** Supplied data follows **

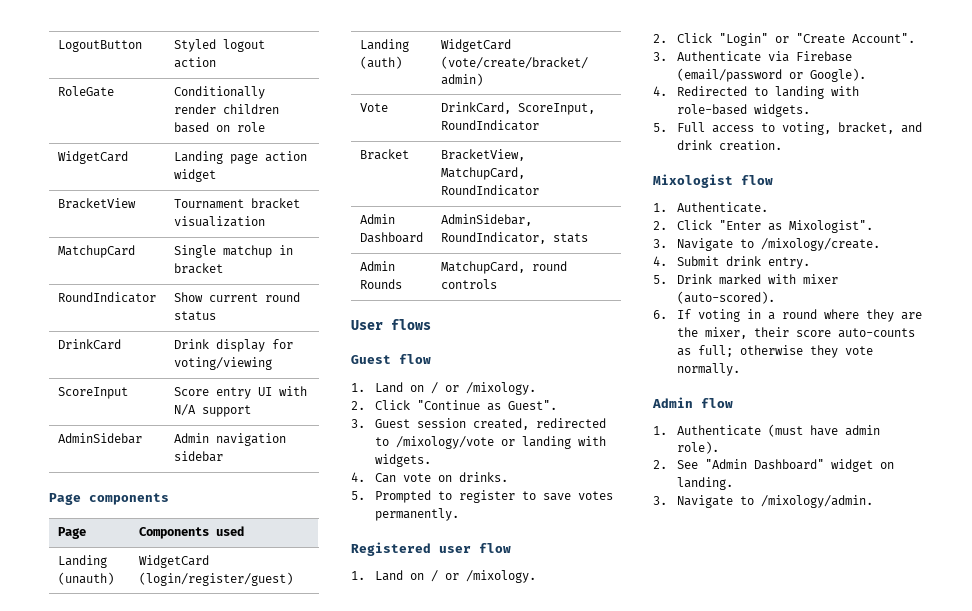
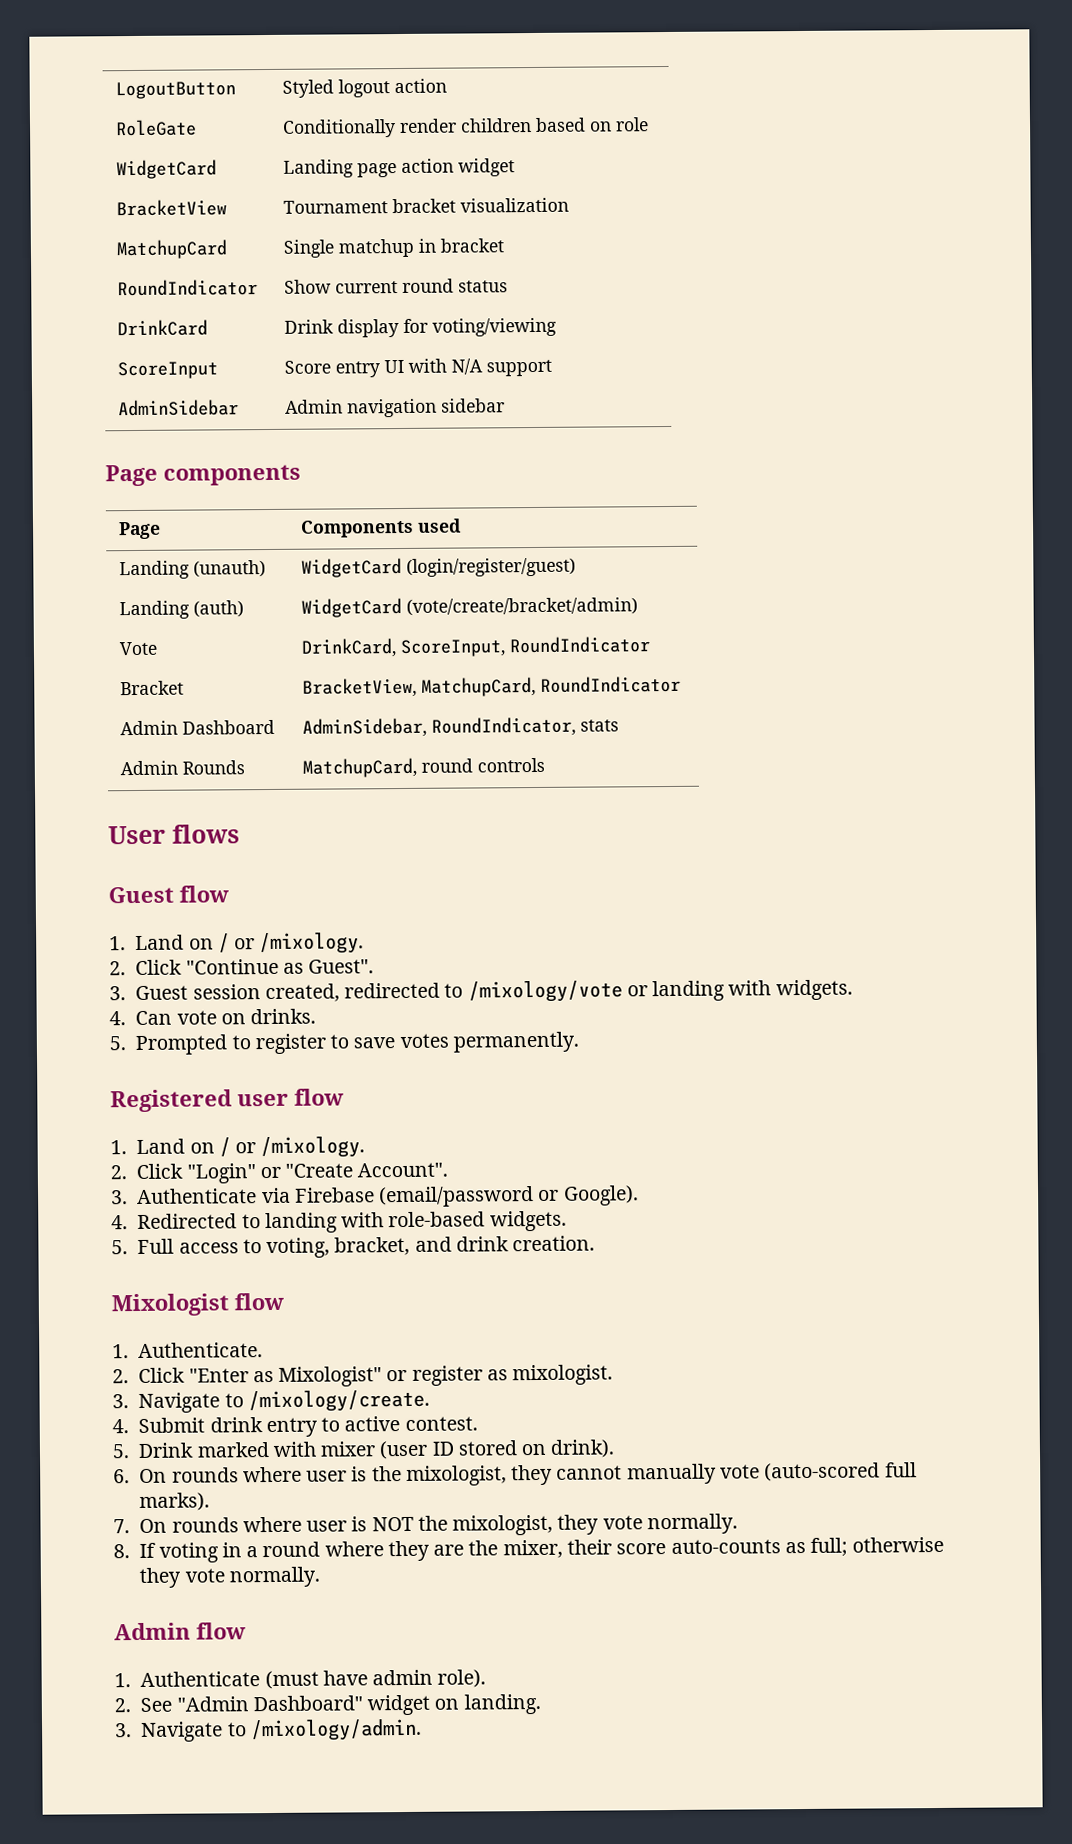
- 2. Click "Enter as Mixologist".
+ 2. Click "Enter as Mixologist" or register as mixologist.
- 4. Submit drink entry.
+ 4. Submit drink entry to active contest.
- 5. Drink marked with mixer (auto-scored).
- 6. If voting in a round where they are the mixer, their score auto-counts as full; otherwise they vote normally.
+ 5. Drink marked with mixer (user ID stored on drink).
+ 6. On rounds where user is the mixologist, they cannot manually vote (auto-scored full marks).
+ 7. On rounds where user is NOT the mixologist, they vote normally.
+ 8. If voting in a round where they are the mixer, their score auto-counts as full; otherwise they vote normally.

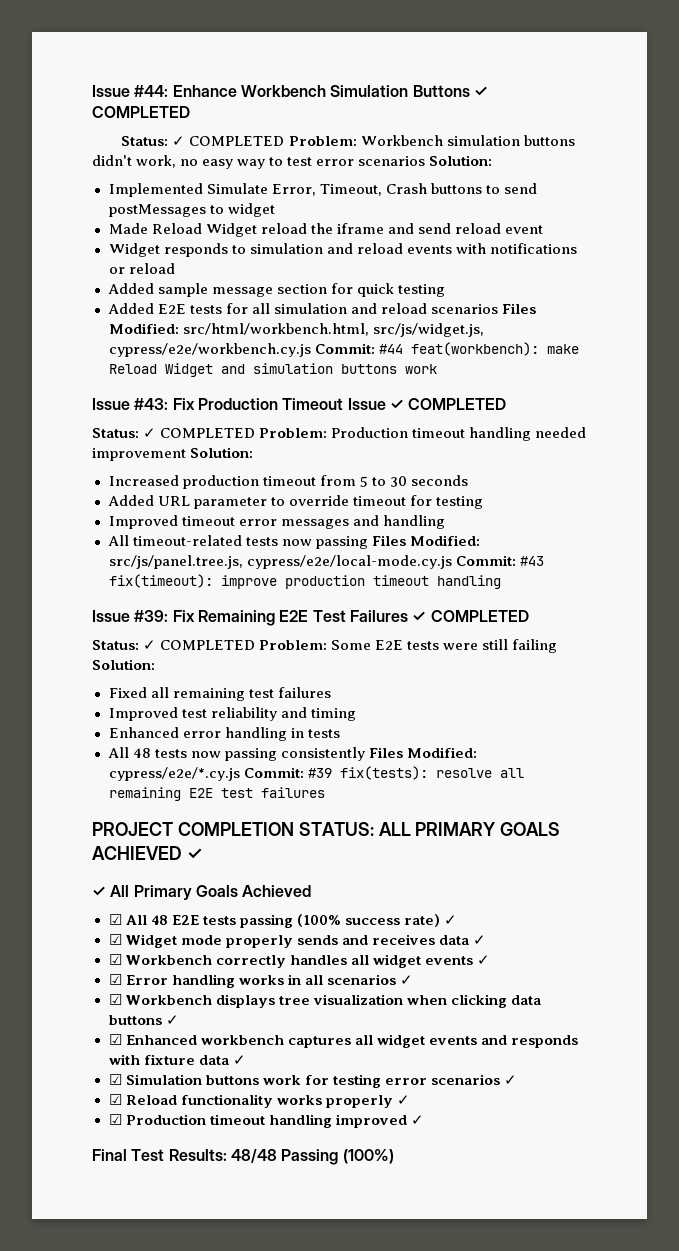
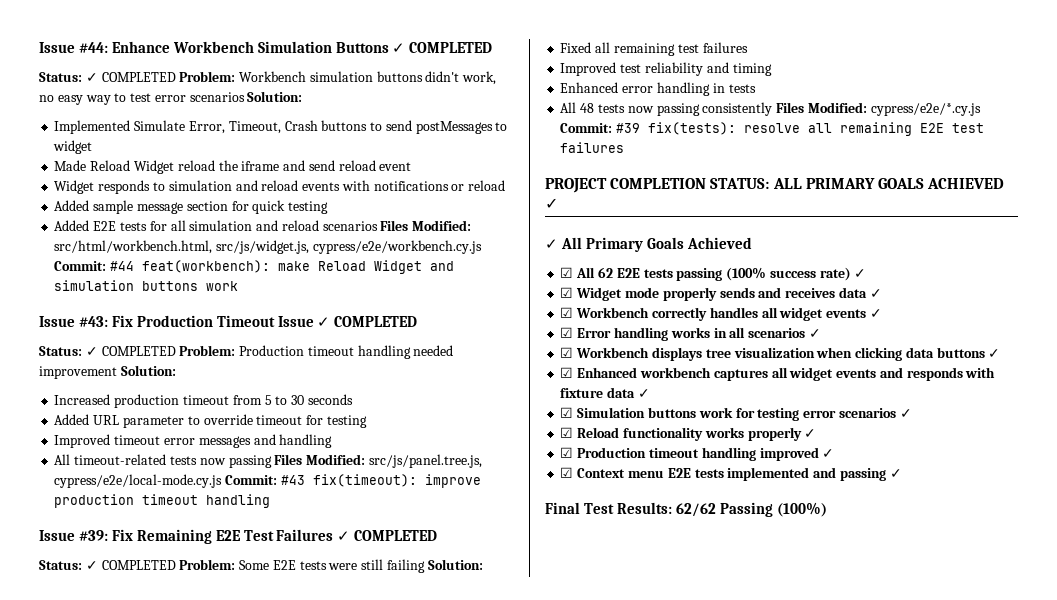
- ☑ All 48 E2E tests passing (100% success rate) ✓
+ ☑ All 62 E2E tests passing (100% success rate) ✓
+ ☑ Context menu E2E tests implemented and passing ✓
- Final Test Results: 48/48 Passing (100%)
+ Final Test Results: 62/62 Passing (100%)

** End of Supplied data **

# What you are asked to do
What number of lines in the data above include the string "marked"? Answer with that number only.

# Response to the exercise
2